## Activity
Tally the lines of the data below that contain the string "node". Give the tally and nothing else.

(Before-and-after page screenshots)
== == ==
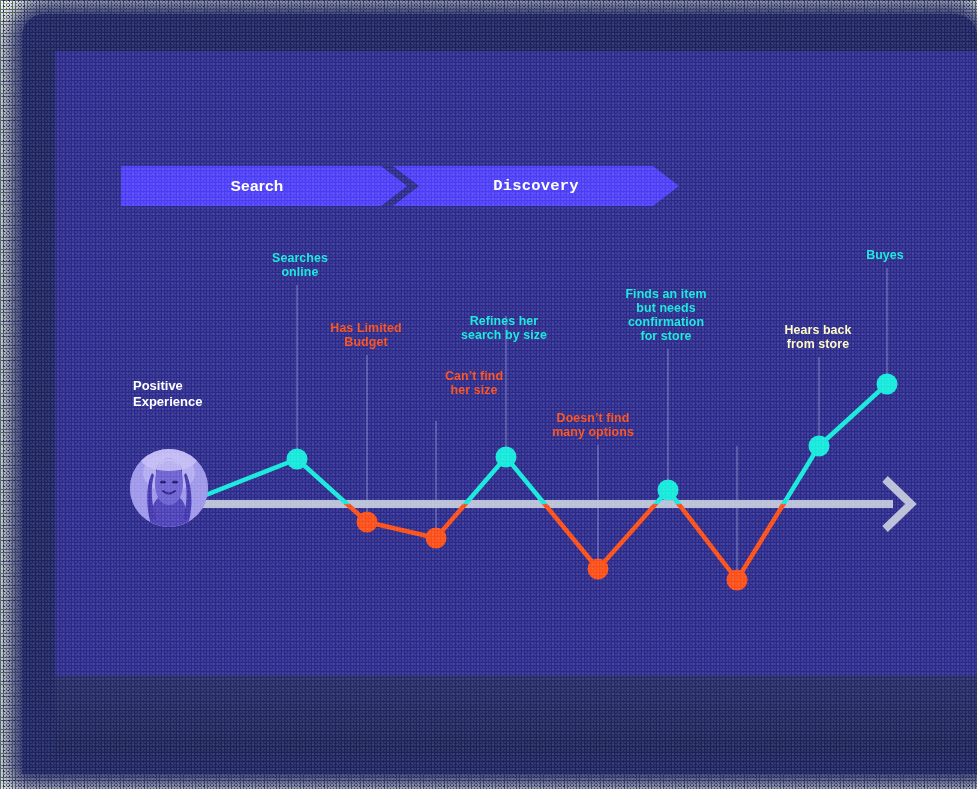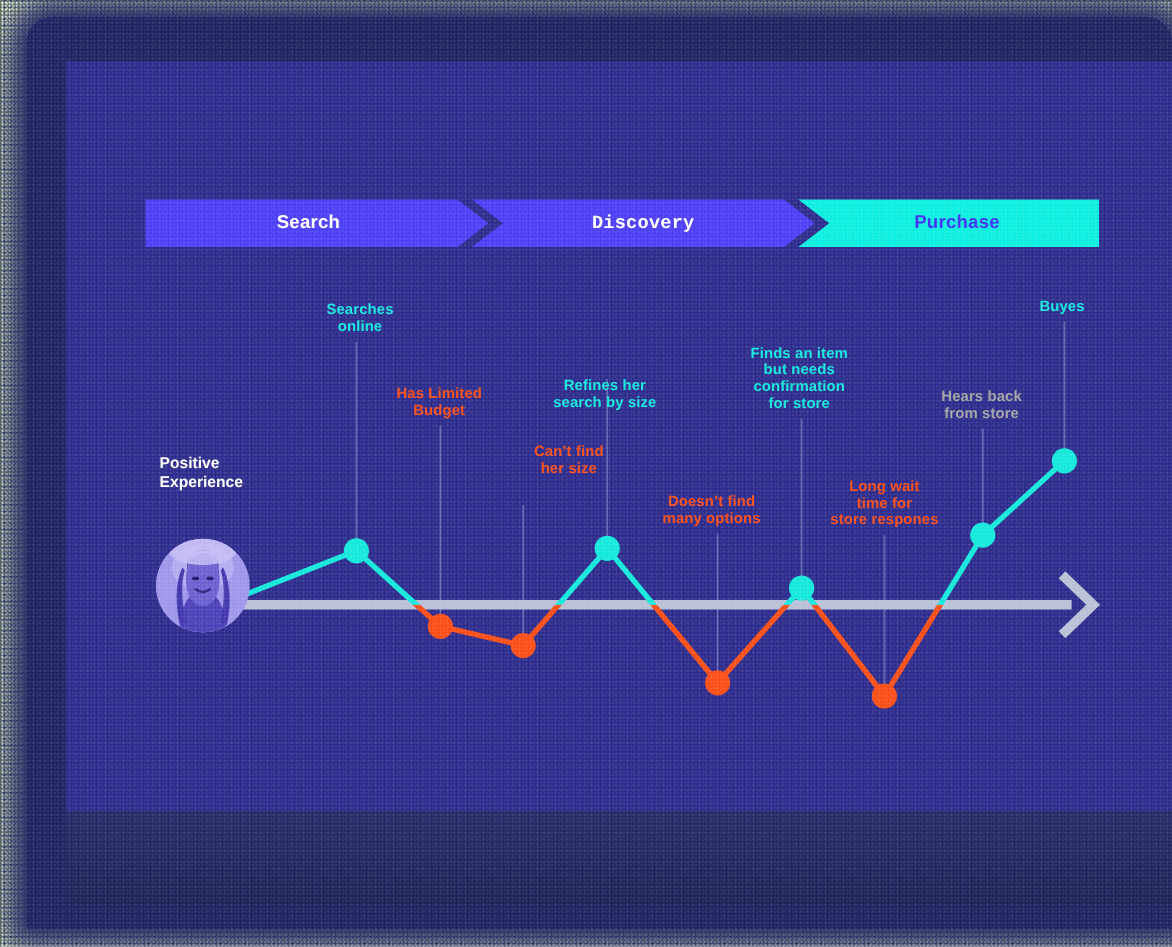--- a/index.html
+++ b/index.html
@@ -154,9 +154,6 @@
         </div>
         <div class="chev" style="left: 272px; width: 286px; background: rgb(75, 61, 245); clip-path: polygon(0px 0px, 260px 0px, 286px 20px, 260px 40px, 0px 40px, 26px 20px); font-family: Liberation Mono, monospace;">
           <span class="chev-label" style="color: rgb(255, 255, 255); margin-left: 0px;">Discovery</span>
-        </div>
-        <div class="chev" style="left: 544px; width: 251px; background: rgb(10, 239, 224); clip-path: polygon(0px 0px, 251px 0px, 251px 40px, 0px 40px, 26px 20px);">
-          <span class="chev-label" style="color: rgb(59, 48, 240); margin-left: 14px;">Purchase</span>
         </div>
       </div>
 

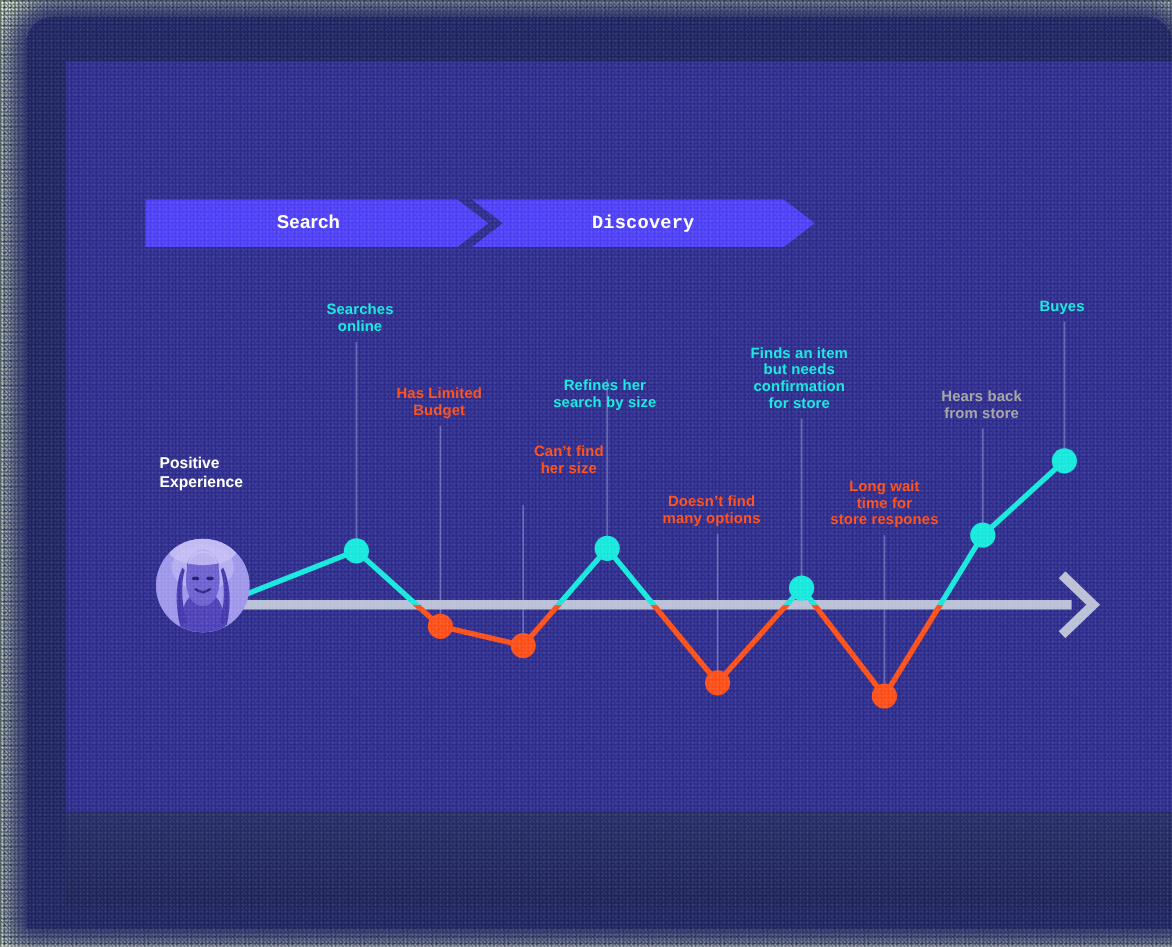--- a/index.html
+++ b/index.html
@@ -236,7 +236,7 @@
       <div class="node-label neg" style="left: 682px; top: 347px; color: rgb(252, 76, 22);">Long wait
 time for
 store respones</div>
-      <div class="node-label pos" style="left: 763px; top: 272px; color: #a3a3a3;">Hears back
+      <div class="node-label pos" style="left: 763px; top: 272px; color: #fef9c3;">Hears back
 from store</div>
       <div class="node-label pos" style="left: 830px; top: 197px; color: rgb(18, 232, 220);">Buyes</div>
     </div>

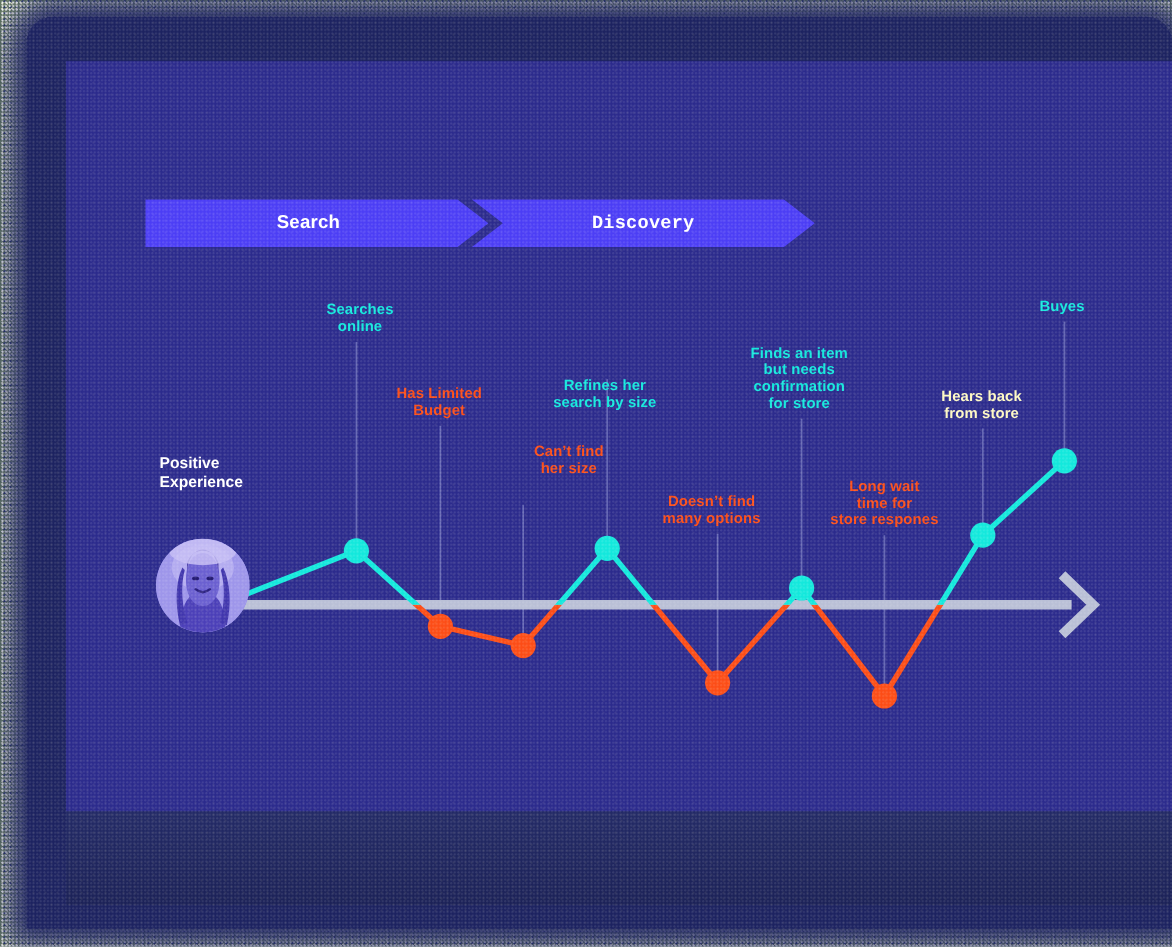--- a/index.html
+++ b/index.html
@@ -233,9 +233,6 @@
 but needs
 confirmation
 for store</div>
-      <div class="node-label neg" style="left: 682px; top: 347px; color: rgb(252, 76, 22);">Long wait
-time for
-store respones</div>
       <div class="node-label pos" style="left: 763px; top: 272px; color: #fef9c3;">Hears back
 from store</div>
       <div class="node-label pos" style="left: 830px; top: 197px; color: rgb(18, 232, 220);">Buyes</div>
== == ==
## Answer space
7